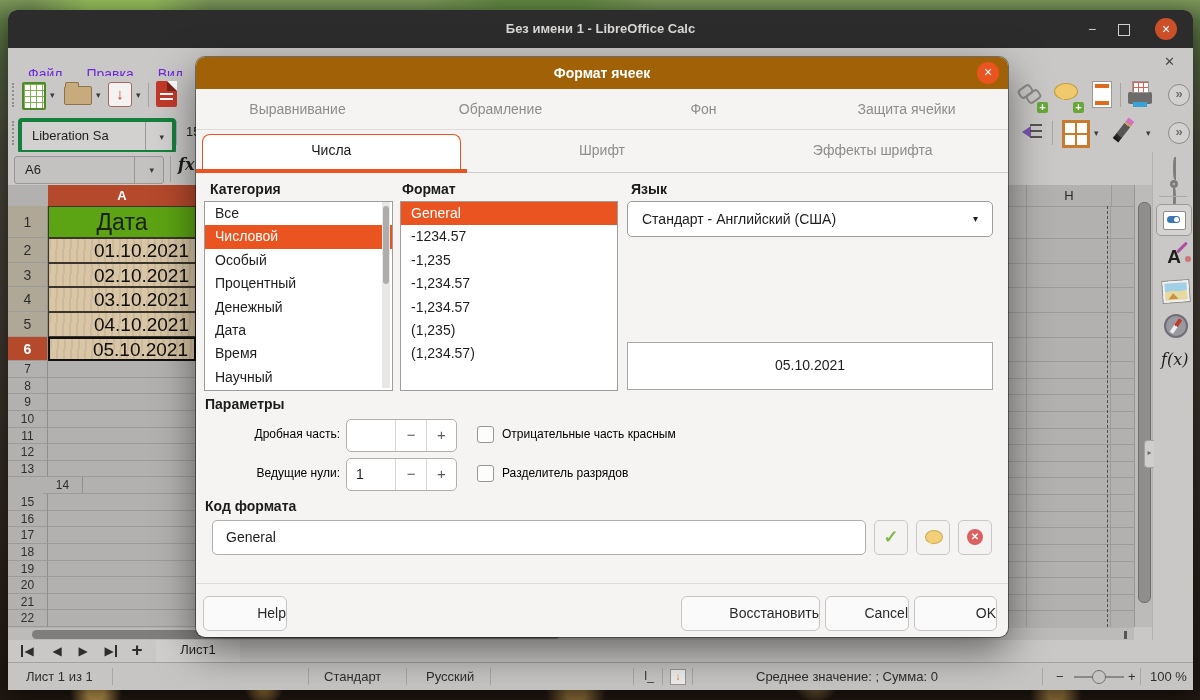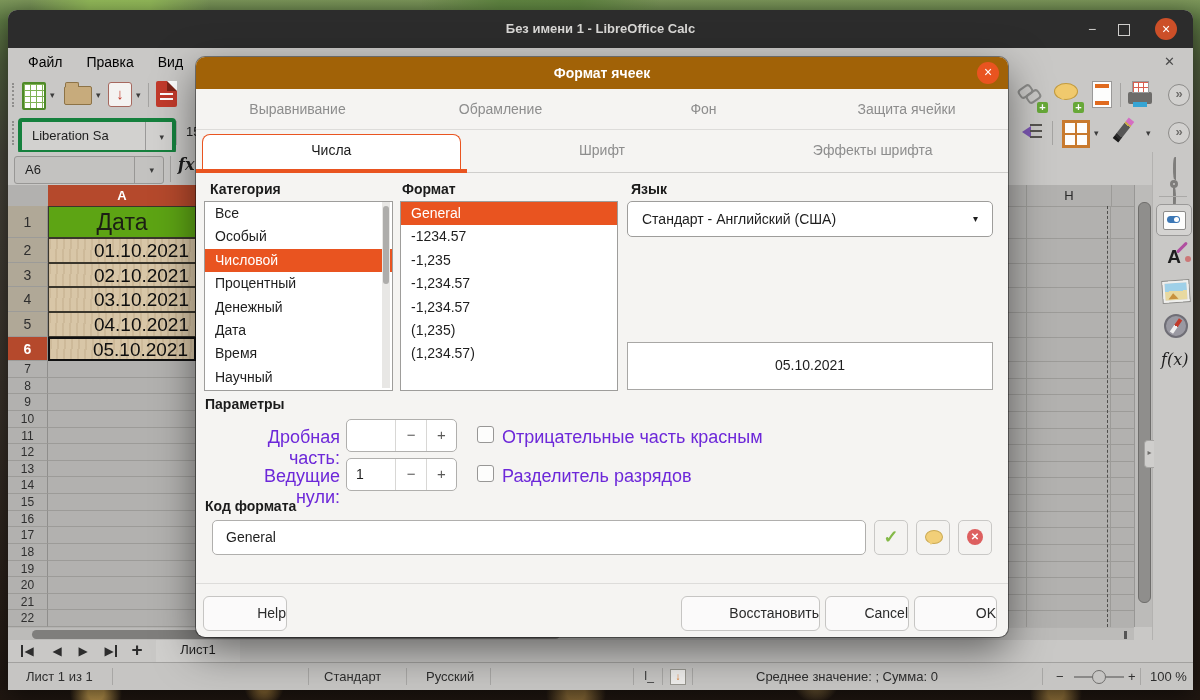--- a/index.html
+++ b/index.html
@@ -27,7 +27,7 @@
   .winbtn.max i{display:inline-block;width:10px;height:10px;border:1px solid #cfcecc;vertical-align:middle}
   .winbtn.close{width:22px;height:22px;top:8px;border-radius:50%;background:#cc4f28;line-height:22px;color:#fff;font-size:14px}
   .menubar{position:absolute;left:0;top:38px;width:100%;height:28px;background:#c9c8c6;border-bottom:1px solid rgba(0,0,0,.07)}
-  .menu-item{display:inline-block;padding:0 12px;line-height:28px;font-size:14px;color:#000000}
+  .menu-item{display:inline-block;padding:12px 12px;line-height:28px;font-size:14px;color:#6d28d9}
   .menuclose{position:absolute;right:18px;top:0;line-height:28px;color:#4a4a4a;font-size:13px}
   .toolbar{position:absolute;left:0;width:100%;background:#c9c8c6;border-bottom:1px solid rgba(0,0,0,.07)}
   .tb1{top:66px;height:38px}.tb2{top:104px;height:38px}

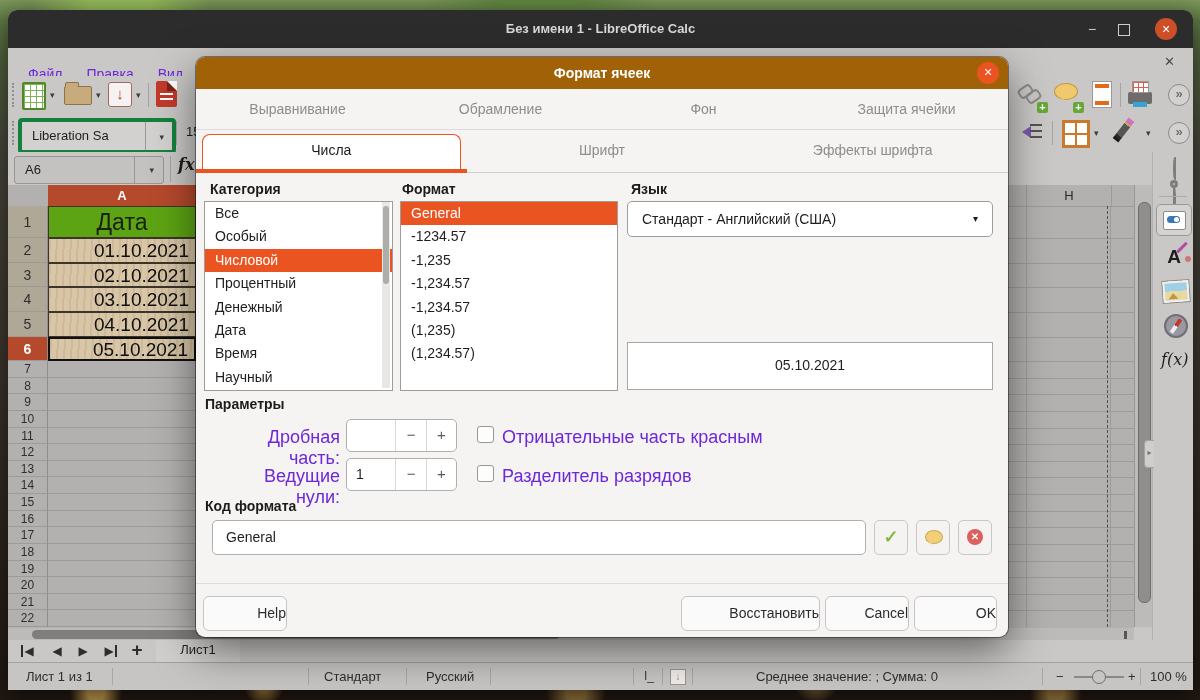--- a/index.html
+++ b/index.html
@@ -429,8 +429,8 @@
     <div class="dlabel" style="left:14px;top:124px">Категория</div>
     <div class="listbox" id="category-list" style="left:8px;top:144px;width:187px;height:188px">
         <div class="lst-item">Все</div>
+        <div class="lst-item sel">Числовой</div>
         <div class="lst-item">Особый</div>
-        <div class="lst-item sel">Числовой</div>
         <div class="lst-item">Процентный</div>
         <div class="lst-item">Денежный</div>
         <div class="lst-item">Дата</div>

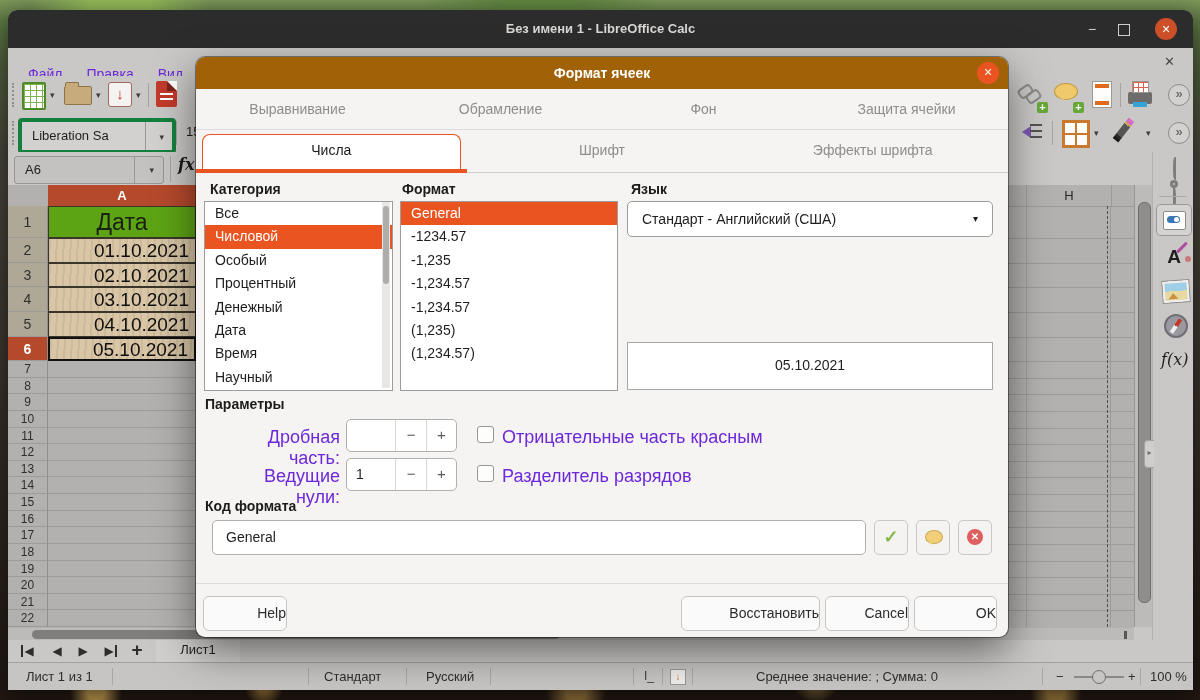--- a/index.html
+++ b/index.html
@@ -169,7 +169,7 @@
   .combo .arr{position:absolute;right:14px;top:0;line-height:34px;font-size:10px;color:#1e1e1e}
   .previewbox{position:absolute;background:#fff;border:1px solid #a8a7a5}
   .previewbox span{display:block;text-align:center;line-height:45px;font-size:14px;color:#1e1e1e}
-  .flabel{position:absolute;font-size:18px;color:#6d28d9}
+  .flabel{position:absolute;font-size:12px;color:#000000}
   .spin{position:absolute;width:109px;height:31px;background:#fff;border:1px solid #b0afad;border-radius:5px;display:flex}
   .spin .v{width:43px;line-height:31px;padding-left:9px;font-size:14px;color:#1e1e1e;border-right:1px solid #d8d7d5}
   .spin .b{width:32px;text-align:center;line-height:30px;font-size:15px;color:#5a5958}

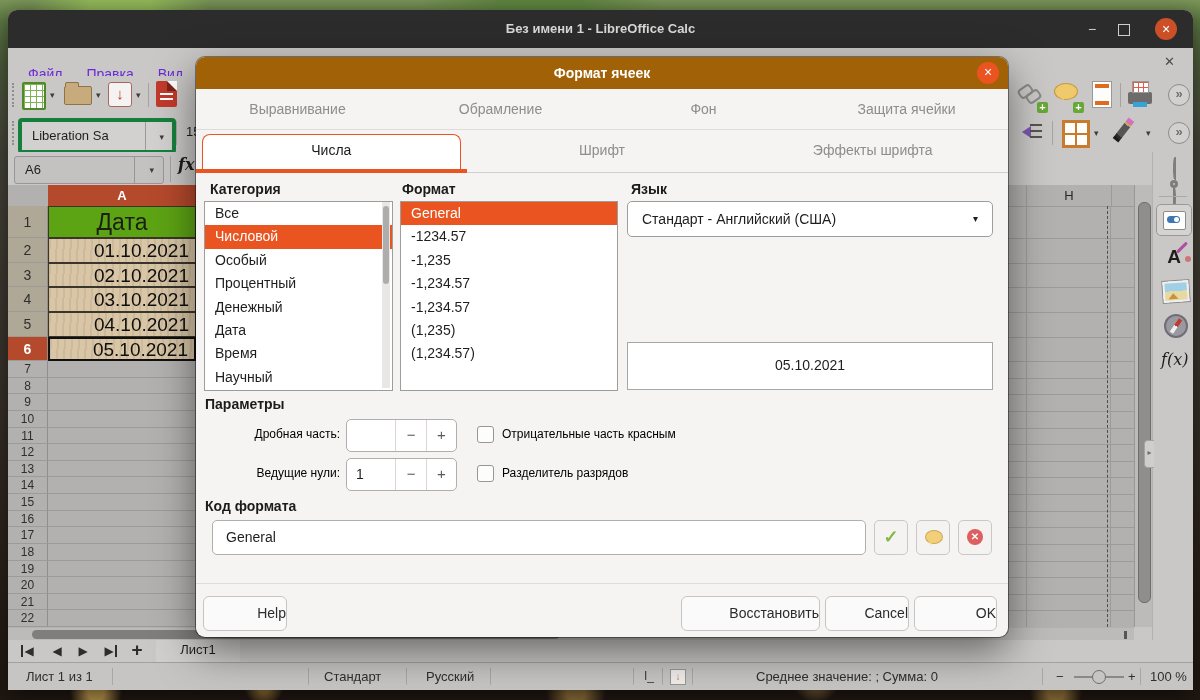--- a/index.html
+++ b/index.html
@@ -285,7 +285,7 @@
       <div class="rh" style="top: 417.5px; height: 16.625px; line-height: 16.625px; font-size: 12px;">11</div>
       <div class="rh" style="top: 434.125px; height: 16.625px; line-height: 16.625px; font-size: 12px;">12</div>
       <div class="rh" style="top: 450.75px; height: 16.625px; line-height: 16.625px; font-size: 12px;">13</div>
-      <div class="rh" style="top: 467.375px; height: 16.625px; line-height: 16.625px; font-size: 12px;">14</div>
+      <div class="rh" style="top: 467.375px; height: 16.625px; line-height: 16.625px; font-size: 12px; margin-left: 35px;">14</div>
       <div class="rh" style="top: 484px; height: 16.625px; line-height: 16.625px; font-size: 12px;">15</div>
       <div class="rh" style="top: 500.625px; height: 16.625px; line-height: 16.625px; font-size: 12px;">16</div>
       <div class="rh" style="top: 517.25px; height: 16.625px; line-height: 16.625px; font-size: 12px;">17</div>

++++++++++

What to work on> For every line of the material that holds the word "inline", make a copy.

Response to the task>
   .winbtn.max i{display:inline-block;width:10px;height:10px;border:1px solid #cfcecc;vertical-align:middle}
-  .menu-item{display:inline-block;padding:0 12px;line-height:28px;font-size:14px;color:#000000}
+  .menu-item{display:inline-block;padding:12px 12px;line-height:28px;font-size:14px;color:#6d28d9}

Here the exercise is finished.